Investors should note that last November, the social media giant warned of higher spending for 2018, resulting from increased investments in security and preventing abuse, video content, and long-term initiatives, which center on augmented and virtual reality, artificial intelligence and connectivity. As such, the company expects operating expenses to increase 45-60% this year, higher than 32% recorded in 2017. This would have a significant impact on the company's profitability. Capital spending is also expected to double from last year's level.
Currently, Facebook has a Zacks Rank #2 (Buy) and a top Growth Style Score of A, suggesting that it is primed for more growth in the coming months. However, it belongs to the bottom-ranked Zacks Industry (bottom 14%) (see: all the Technology ETFs here).
ETFs in Focus
Given this, ETF investors are seeking to bet on this networking giant. For them, we have presented six ETFs that have a larger allocation to Facebook and could see a surge in the days ahead.
This is the pure play ETF in the global social media space and has amassed $175 million in its asset base. The ETF charges 0.65% in annual fees, and sees moderate trading volumes of roughly 62,000 shares a day. The product tracks the Solactive Social Media Total Return Index, holding 32 securities in the basket. Of these firms, Facebook takes the third spot, making up roughly 9.5% of assets. In terms of country exposure, United States firms take 43% of the portfolio, closely followed by China (35%), Russia (7%) and South Korea (6%). The fund has a Zacks ETF Rank #3 (Hold) with a High risk outlook (read: Social Media ETF Hits New 52-Week High).

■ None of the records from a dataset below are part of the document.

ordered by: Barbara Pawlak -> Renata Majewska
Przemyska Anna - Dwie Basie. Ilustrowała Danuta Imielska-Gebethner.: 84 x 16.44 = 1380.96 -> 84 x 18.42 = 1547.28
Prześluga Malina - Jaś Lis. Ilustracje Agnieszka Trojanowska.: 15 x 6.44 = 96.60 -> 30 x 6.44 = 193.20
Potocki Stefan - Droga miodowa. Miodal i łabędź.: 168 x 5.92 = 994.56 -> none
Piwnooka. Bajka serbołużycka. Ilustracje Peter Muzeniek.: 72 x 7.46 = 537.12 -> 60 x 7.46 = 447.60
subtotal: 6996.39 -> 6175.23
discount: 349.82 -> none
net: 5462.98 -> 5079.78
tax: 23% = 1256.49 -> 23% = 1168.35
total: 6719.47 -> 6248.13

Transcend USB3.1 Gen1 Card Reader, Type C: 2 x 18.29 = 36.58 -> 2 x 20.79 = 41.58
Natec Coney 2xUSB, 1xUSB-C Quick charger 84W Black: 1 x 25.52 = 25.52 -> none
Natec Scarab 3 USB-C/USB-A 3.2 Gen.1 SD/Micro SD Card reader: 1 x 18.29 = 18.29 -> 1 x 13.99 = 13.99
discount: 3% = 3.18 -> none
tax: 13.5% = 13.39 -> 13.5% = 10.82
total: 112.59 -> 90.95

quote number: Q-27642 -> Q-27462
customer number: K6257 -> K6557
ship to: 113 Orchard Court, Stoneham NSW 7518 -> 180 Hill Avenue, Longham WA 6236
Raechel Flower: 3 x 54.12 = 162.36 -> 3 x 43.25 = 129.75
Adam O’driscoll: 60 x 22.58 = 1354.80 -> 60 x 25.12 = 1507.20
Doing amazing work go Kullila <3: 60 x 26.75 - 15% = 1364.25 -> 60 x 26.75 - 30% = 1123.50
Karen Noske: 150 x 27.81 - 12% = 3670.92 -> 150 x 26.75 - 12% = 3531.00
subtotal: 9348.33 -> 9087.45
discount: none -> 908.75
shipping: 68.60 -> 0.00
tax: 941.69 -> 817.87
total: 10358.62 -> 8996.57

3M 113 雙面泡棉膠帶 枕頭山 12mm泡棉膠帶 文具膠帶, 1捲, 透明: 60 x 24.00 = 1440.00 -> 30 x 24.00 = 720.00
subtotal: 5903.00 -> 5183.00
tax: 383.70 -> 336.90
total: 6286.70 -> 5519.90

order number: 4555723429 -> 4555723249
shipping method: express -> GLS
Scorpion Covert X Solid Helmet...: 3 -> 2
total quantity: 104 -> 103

This ETF tracks the Dow Jones US Technology Index, giving investors exposure to 140 technology stocks. The fund has AUM of $4.2 billion and charges 44 bps in fees and expenses. Volume is good as it exchanges nearly 181,000 shares in hand a day. Facebook occupies the third position in the basket with 8.2% of assets. More than half of the portfolio is allocated to software and services, while technology hardware and equipment accounts for 24.8% share. The fund has a Zacks ETF Rank #1 (Strong Buy) with a Medium risk outlook.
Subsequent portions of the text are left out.